One of the many delights of traveling in an exotic, faraway country is seeing the wildlife. For many tourists it is the first time they get to see certain species in real life.
The problem, however, is that not travellers do not stop to think about what effect their actions may have on the animals. Disease is a two-way street, and while most travellers are concerned about not getting sick themselves, they don't give sufficient thought to the illnesses they could inadvertently pass on to wildlife by behaving inappropriately.
An interview between Dr. Michael Muehlenbein, an anthropologist at Baylor University in Texas, and Knowable Magazine's Bob Holmes delves into this aspect of ecotourism that has been largely unstudied until now. Muehlenbein is hoping to change that. He has interviewed thousands of visitors at wildlife sanctuaries in Gibraltar, Saint Kitts, Japan, Malaysia, South Africa, and Thailand to assess their attitudes toward interacting with wildlife. He told Holmes,
"We ask visitors about their current disease symptoms, vaccination status, environmental awareness. We ask their opinions about touching wild animals, how close they should get to wild animals, willingness to own one as a pet."
What he has found is that, everywhere, people are more concerned about contracting a disease from wildlife than passing one on. And while a majority understands that humans can give diseases to wild primates (86 percent of tourists in Malaysia, 77.7 percent in Saint Kitts), most would still touch or feed a wild primate if given the chance (66 percent in Malaysia, 56 percent in Saint Kitts).
This reveals a distressing psychological disconnect, where the desire to have an intimate interaction with an animal outweighs a rational understanding about its potential consequences. In Muehlenbein's words,
"Imagine you’ve spent $2,000 to go to Malaysia to see the orangutans and you’ve got a cold. Are you going to stay away?

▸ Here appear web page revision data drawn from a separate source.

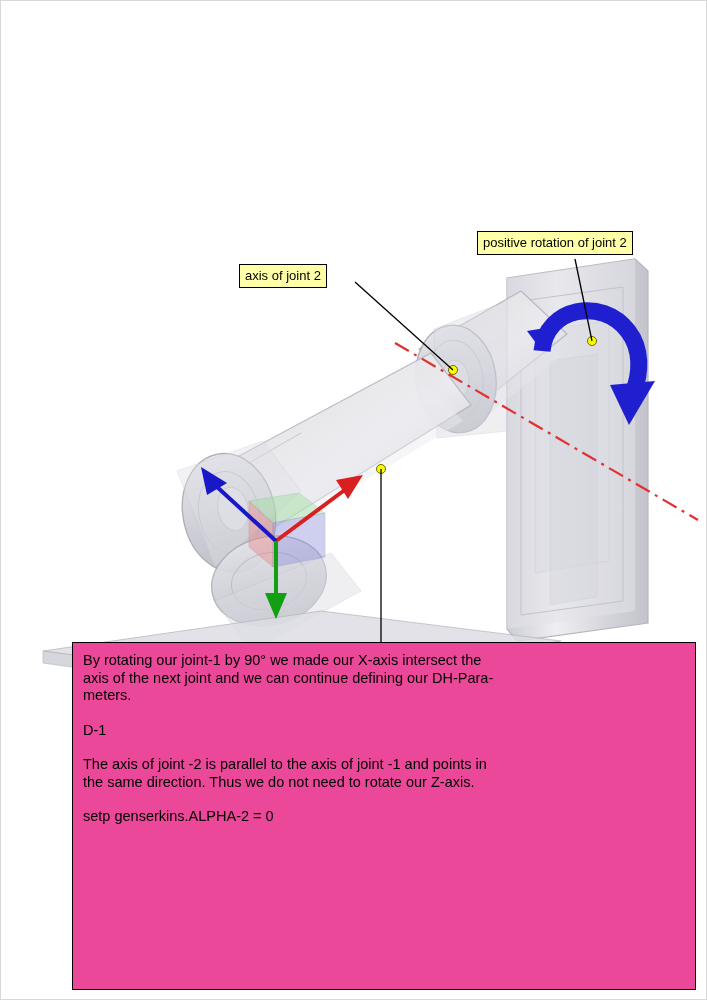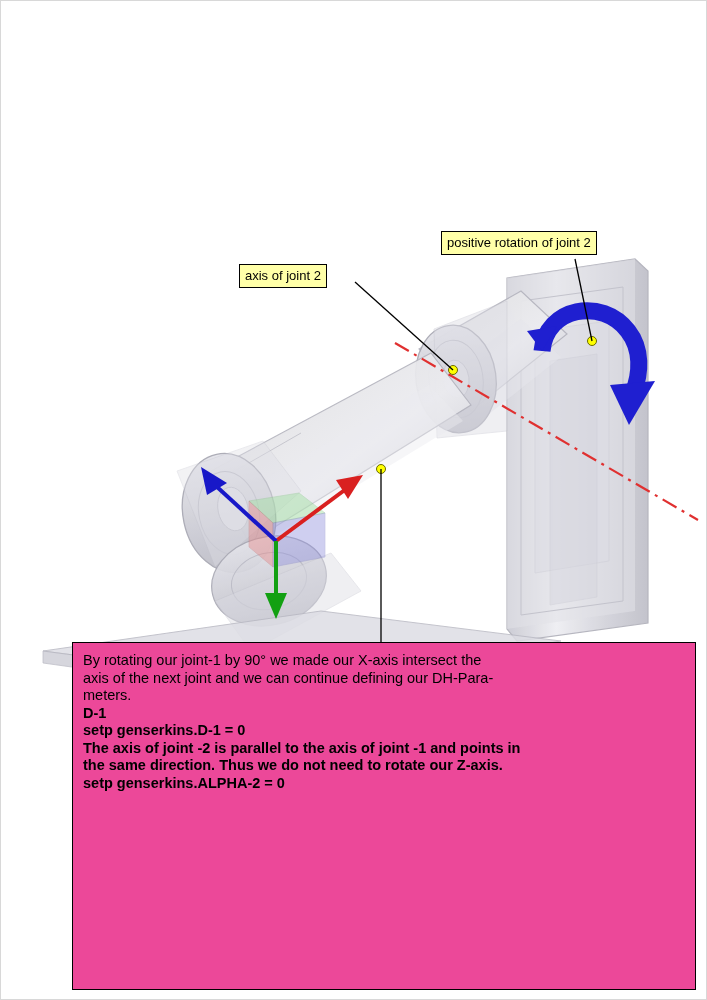--- a/index.html
+++ b/index.html
@@ -43,7 +43,7 @@
     top: 263px;
   }
   #callout-positive-rotation {
-    left: 440px;
+    left: 476px;
     top: 230px;
   }
   

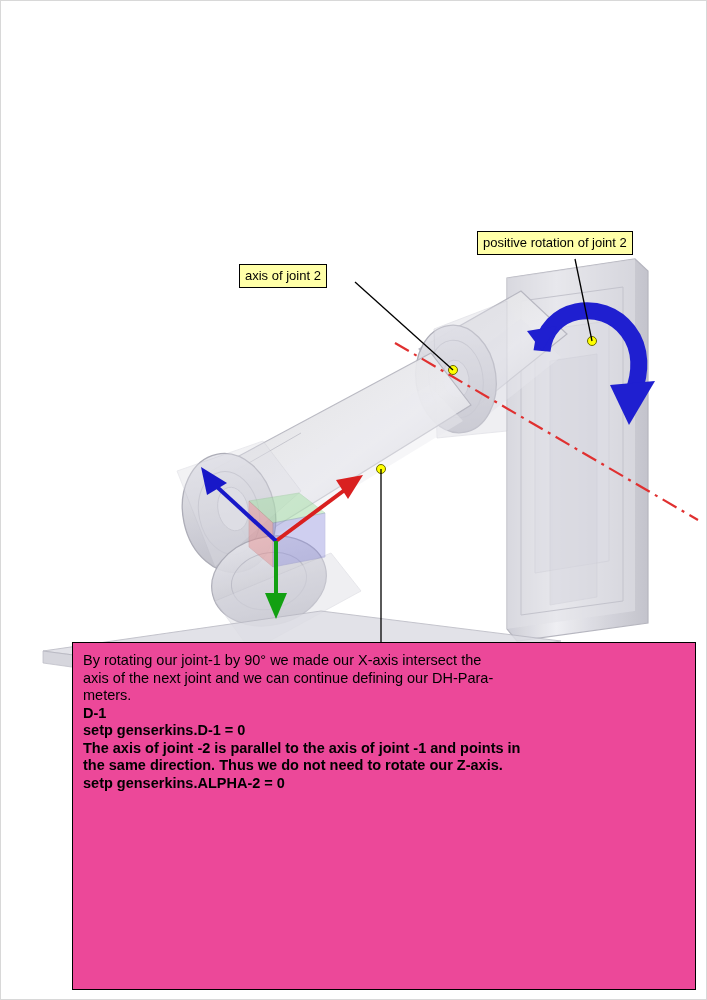--- a/index.html
+++ b/index.html
@@ -65,7 +65,7 @@
     margin: 0 0 0 0;
   }
   #note-panel p + p {
-    font-weight: bold;
+    margin-top: 17px;
   }
   .note-line {
     display: block;

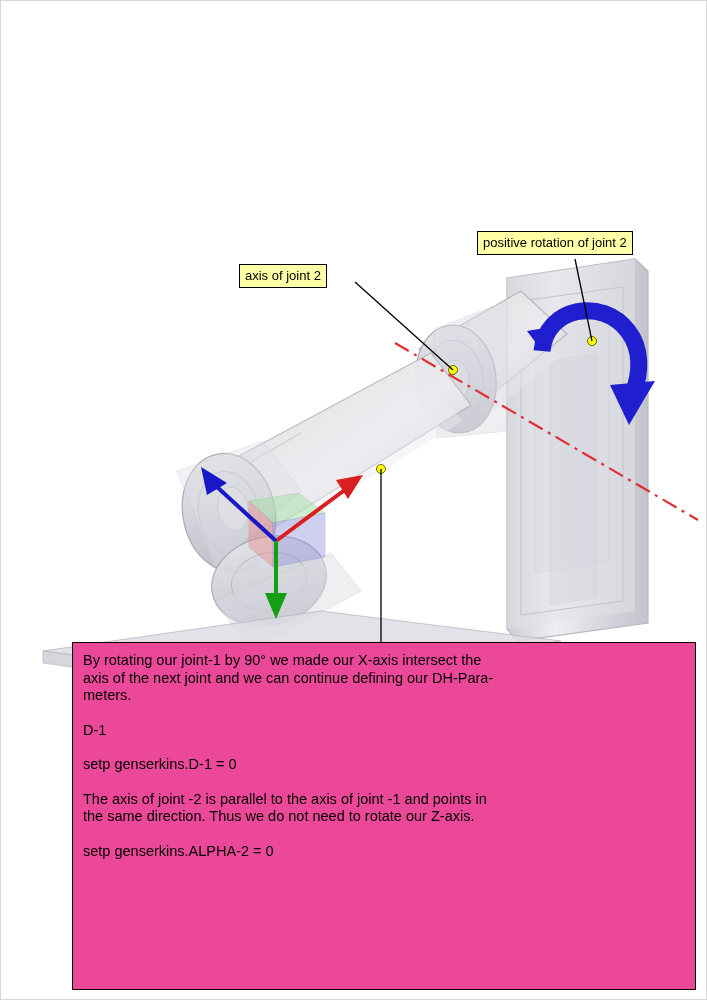--- a/index.html
+++ b/index.html
@@ -206,7 +206,6 @@
     <p>D-1</p>
     <p>
     </p>
-    <p>setp genserkins.D-1 = 0</p>
     <p>
       <span class="note-line">The axis of joint -2 is parallel to the axis of joint -1 and points in</span>
       <span class="note-line">the same direction. Thus we do not need to rotate our Z-axis.</span>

It becomes a complex moral question: How much do you respect the life of other animals over your vacation experience?"
Perhaps people don't understand how serious their human illnesses are to many animals, particularly apes. A common cold is life-threatening for an ape, as are measles, chicken pox, and the herpes virus. When Muehlenbein did throat swabs on visitors to an orangutan sanctuary in northern Borneo, he found that more than 6 percent had active respiratory-tract viruses in their throats.
Is there a solution? Yes.Never feed or touch the animals, and give them a wide berth. Don't visit if you're sick. If you see other people disobeying signs or lacking common sense in their interactions with the wildlife, call them out on it. Tell officials or whoever manages the site that this kind of behavior is not appropriate.
Do research when choosing wildlife sanctuaries to visit. Support ones that take a responsible approach and keep visitors separate from wildlife, such as the highly regarded mountain gorilla sanctuary in Rwanda that gives all visitors a safety briefing ahead of time and strictly limits numbers of visitors. Avoid tourism companies that expect tips for their guides, as these may be more prone to bending the rules in hopes of monetary reward.
The further we stay away from these animals right now, the safer they'll be and the longer they will survive for subsequent generations to admire.